Everything from the line with "- create user" to the end of the data is to be retyped exactly, and nothing else.

- - - - -

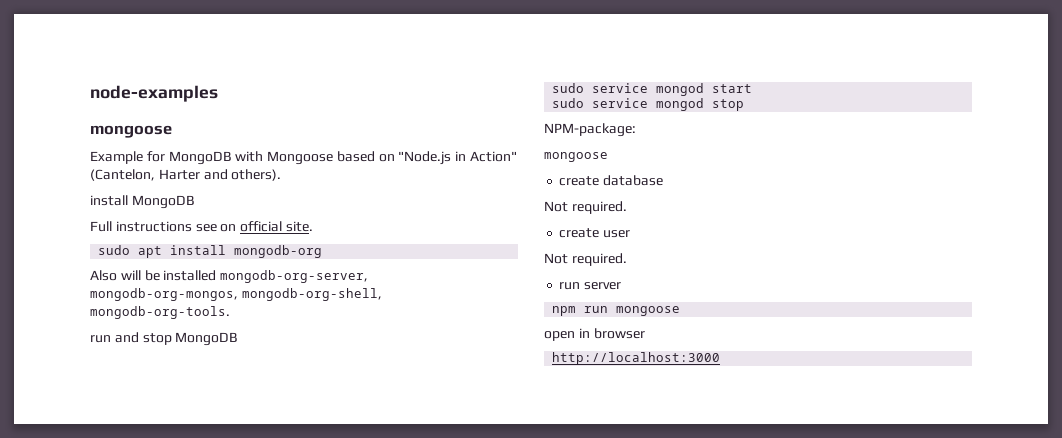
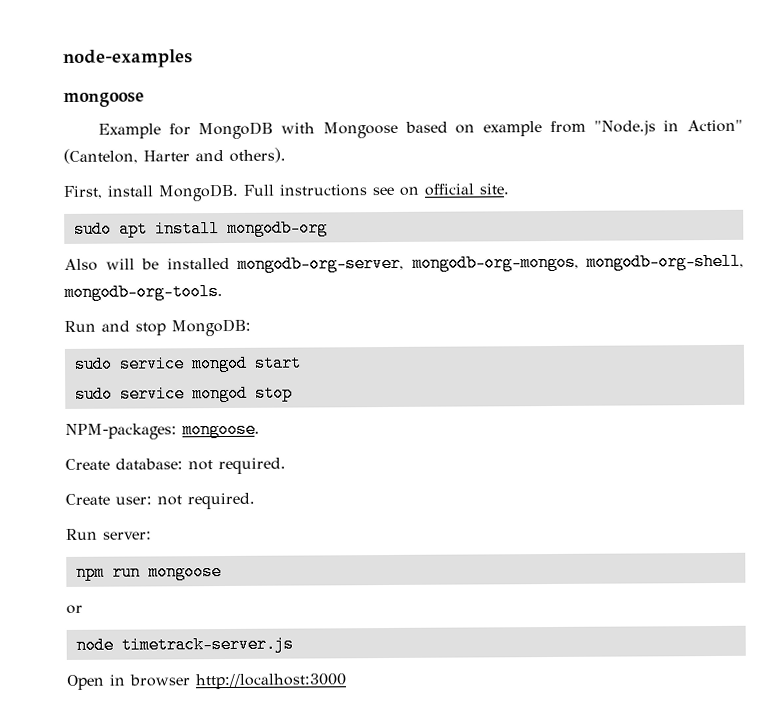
- Example for MongoDB with Mongoose based on "Node.js in Action" (Cantelon, Harter and others).
+ Example for MongoDB with Mongoose based on example from "Node.js in Action" (Cantelon, Harter and others).
- install MongoDB
- Full instructions see on official site.
+ First, install MongoDB. Full instructions see on official site.
- run and stop MongoDB
+ Run and stop MongoDB:
- NPM-package:
- mongoose
- create database
- Not required.
- create user
- Not required.
- run server
+ NPM-packages: mongoose.
+ Create database: not required.
+ Create user: not required.
+ Run server:
- open in browser
- http://localhost:3000
+ or
+ node timetrack-server.js
+ Open in browser http://localhost:3000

- - - - -

#### [RESPONSE BELOW]
- create user
- Not required.
- run server
+ NPM-packages: mongoose.
+ Create database: not required.
+ Create user: not required.
+ Run server:
- open in browser
- http://localhost:3000
+ or
+ node timetrack-server.js
+ Open in browser http://localhost:3000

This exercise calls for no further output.